Work to complete: The answer must consist of every line from the entries below that contains the word "space".
** Opening Records to process block **
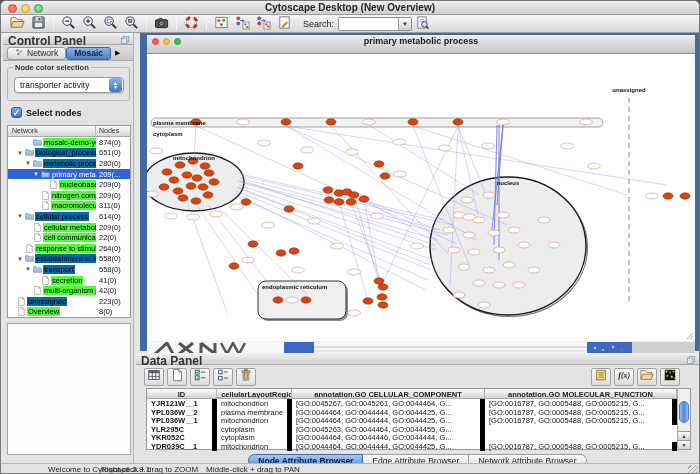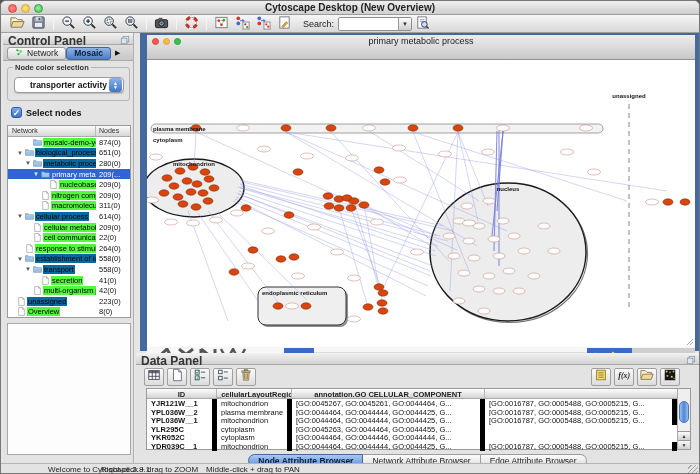--- a/index.html
+++ b/index.html
@@ -33,21 +33,21 @@
   .float-ic { position:absolute; right:3px; top:1px; width:10px; height:10px; }
   .cp-tabs { position:absolute; left:0; top:12px; width:100%; height:16px; background:linear-gradient(#dedede,#c8c8c8); border-bottom:1px solid #aaa; display:flex; align-items:center; padding:1px 2px 0 4px; }
   .cp-tab { height:13px; display:inline-flex; align-items:center; font-size:8.5px; color:#222; border:1px solid #9a9a9a; border-radius:3px; padding:0 7px; background:linear-gradient(#fafafa,#d5d5d5); }
   .cp-tab svg { width:9px; height:9px; margin-right:3px; }
   .cp-tab.sel { background:linear-gradient(#8fb3e4,#4d7fc6); font-weight:bold; color:#0c1f40; border-color:#3c66a0; }
   .cp-tab-arrow { margin-left:4px; font-size:7px; color:#111; background:transparent; border:none; }
 
   .groupbox { position:absolute; left:4px; top:34px; width:123px; height:34px; border:1px solid #b6b6b6; border-radius:3px; }
   .groupbox .legend { position:absolute; left:5px; top:-5px; background:#e3e3e3; padding:0 2px; font-size:7.5px; font-weight:bold; color:#333; }
   .mselect { position:absolute; left:6px; top:9px; width:110px; height:16px; background:#fff; border:1px solid #9a9a9a; border-radius:4px; display:flex; align-items:center; box-shadow:0 1px 1px rgba(0,0,0,.15); }
-  .mselect .val { flex:1; font-size:8.5px; padding-left:15px; color:#111; white-space:nowrap; overflow:hidden;font-weight:bold; }
+  .mselect .val { flex:1; font-size:8.5px; padding-left:5px; color:#111; white-space:nowrap; overflow:hidden; }
   .stepper { width:13px; height:14px; margin-right:1px; border-radius:3px; background:linear-gradient(#8cb4e8,#3f74c8); display:flex; flex-direction:column; align-items:center; justify-content:center; color:#fff; font-size:5px; line-height:4px; }
 
   .cbrow { position:absolute; left:8px; top:74px; display:flex; align-items:center; }
   .cb { width:11px; height:11px; border-radius:3px; background:linear-gradient(#7fabe6,#3a6fc6); border:1px solid #2f5ba6; color:#fff; font-size:9px; line-height:10px; text-align:center; font-weight:bold; }
   .cblbl { font-size:9px; font-weight:bold; color:#111; margin-left:4px; }
 
   .tree { position:absolute; left:4px; top:92px; width:124px; height:193px; background:#fff; border:1px solid #9a9a9a; overflow:hidden; }
   .tree-hdr { display:flex; height:11px; background:linear-gradient(#fbfbfb,#d6d6d6); border-bottom:1px solid #aaa; font-size:7px; color:#333; }
   .tree-hdr .c1 { flex:1; padding:1px 0 0 4px; border-right:1px solid #bbb; }
   .tree-hdr .c2 { width:34px; padding:1px 0 0 3px; }
@@ -62,21 +62,21 @@
   .trow .nodes { width:34px; flex:0 0 34px; padding-left:3px; color:#111; }
   .trow.sel { background:#2f64d2; }
   .trow.sel .lbl { background:transparent; color:#fff; }
   .trow.sel .nodes { color:#fff; }
   .trow.sel .arrow { color:#dce6f8; }
 
   .birdseye { position:absolute; left:4px; top:290px; width:124px; height:132px; background:#fdfdfd; border:1px solid #a8a8a8; }
 
   
   .netwin { position:absolute; left:139px; top:0; width:559px; height:318px; background:#44699f; border:2px solid #44699f; border-left-width:7px; border-right-width:4px; border-bottom:0; }
-  .net-titlebar { position:relative; height:25px; background:linear-gradient(#ededed,#c8c8c8); border-bottom:1px solid #8f8f8f; }
+  .net-titlebar { position:relative; height:19px; background:linear-gradient(#ededed,#c8c8c8); border-bottom:1px solid #8f8f8f;font-weight:bold; }
   .ntl { position:absolute; top:3px; width:7px; height:7px; border-radius:50%; }
   .ntl.red { left:5px; background:#fc5753; border:1px solid #d94742; }
   .ntl.yel { left:16px; background:#fdbc40; border:1px solid #d8a233; }
   .ntl.grn { left:27px; background:#33c748; border:1px solid #2aa33c; }
   .net-title { position:absolute; left:0; right:0; top:1px; text-align:center; font-size:9px; color:#1a1a1a; }
   .canvas { position:relative; width:548px; height:287px; background:#fff; overflow:hidden; }
   .bottom-strip { position:relative; width:548px; height:13px; background:#f4f4f4; overflow:hidden; }
 
   
   .dpanel { position:absolute; left:135px; top:320px; width:563px; height:142px; background:#e3e3e3; }
@@ -749,20 +749,21 @@
                 </svg></span>
             </button>
           </span>
       </div>
       <div class="dp-table">
         <div class="grid" id="dp-grid">
             <div class="grow hdr">
               <span class="gcell c-id">ID</span>
               <span class="gcell c-rg">_cellularLayoutRegion</span>
               <span class="gcell c-cc">annotation.GO CELLULAR_COMPONENT</span>
+              <span class="gcell c-mf">annotation.GO MOLECULAR_FUNCTION</span>
             </div>
             <div class="grow">
               <span class="gcell c-id">YJR121W__1</span>
               <span class="gcell c-rg">mitochondrion</span>
               <span class="gcell c-cc">[GO:0045267, GO:0045261, GO:0044464, G...</span>
               <span class="gcell c-mf">[GO:0016787, GO:0005488, GO:0005215, G...</span>
             </div>
             <div class="grow">
               <span class="gcell c-id">YPL036W__2</span>
               <span class="gcell c-rg">plasma membrane</span>
@@ -793,22 +794,22 @@
             </div>
           </div>
         <div class="vscroll">
           <div class="vthumb"></div>
           <div class="varr" style="bottom:9px">▲</div>
           <div class="varr" style="bottom:0">▼</div>
         </div>
       </div>
       <div class="dp-tabs" id="dp-tabs">
           <button class="atab sel">Node Attribute Browser</button>
+          <button class="atab">Edge Attribute Browser</button>
           <button class="atab">Network Attribute Browser</button>
-          <button class="atab">Edge Attribute Browser</button>
         </div>
     </div>
   </div>
 
   <div class="statusbar">
     <span class="st1">Welcome to Cytoscape 2.8.1</span>
     <span class="st2">Right-click + drag to ZOOM</span>
     <span class="st3">Middle-click + drag to PAN</span>
     <span class="grip"></span>
   </div>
** Closing Records to process block **
Answer:
-  .mselect .val { flex:1; font-size:8.5px; padding-left:15px; color:#111; white-space:nowrap; overflow:hidden;font-weight:bold; }
+  .mselect .val { flex:1; font-size:8.5px; padding-left:5px; color:#111; white-space:nowrap; overflow:hidden; }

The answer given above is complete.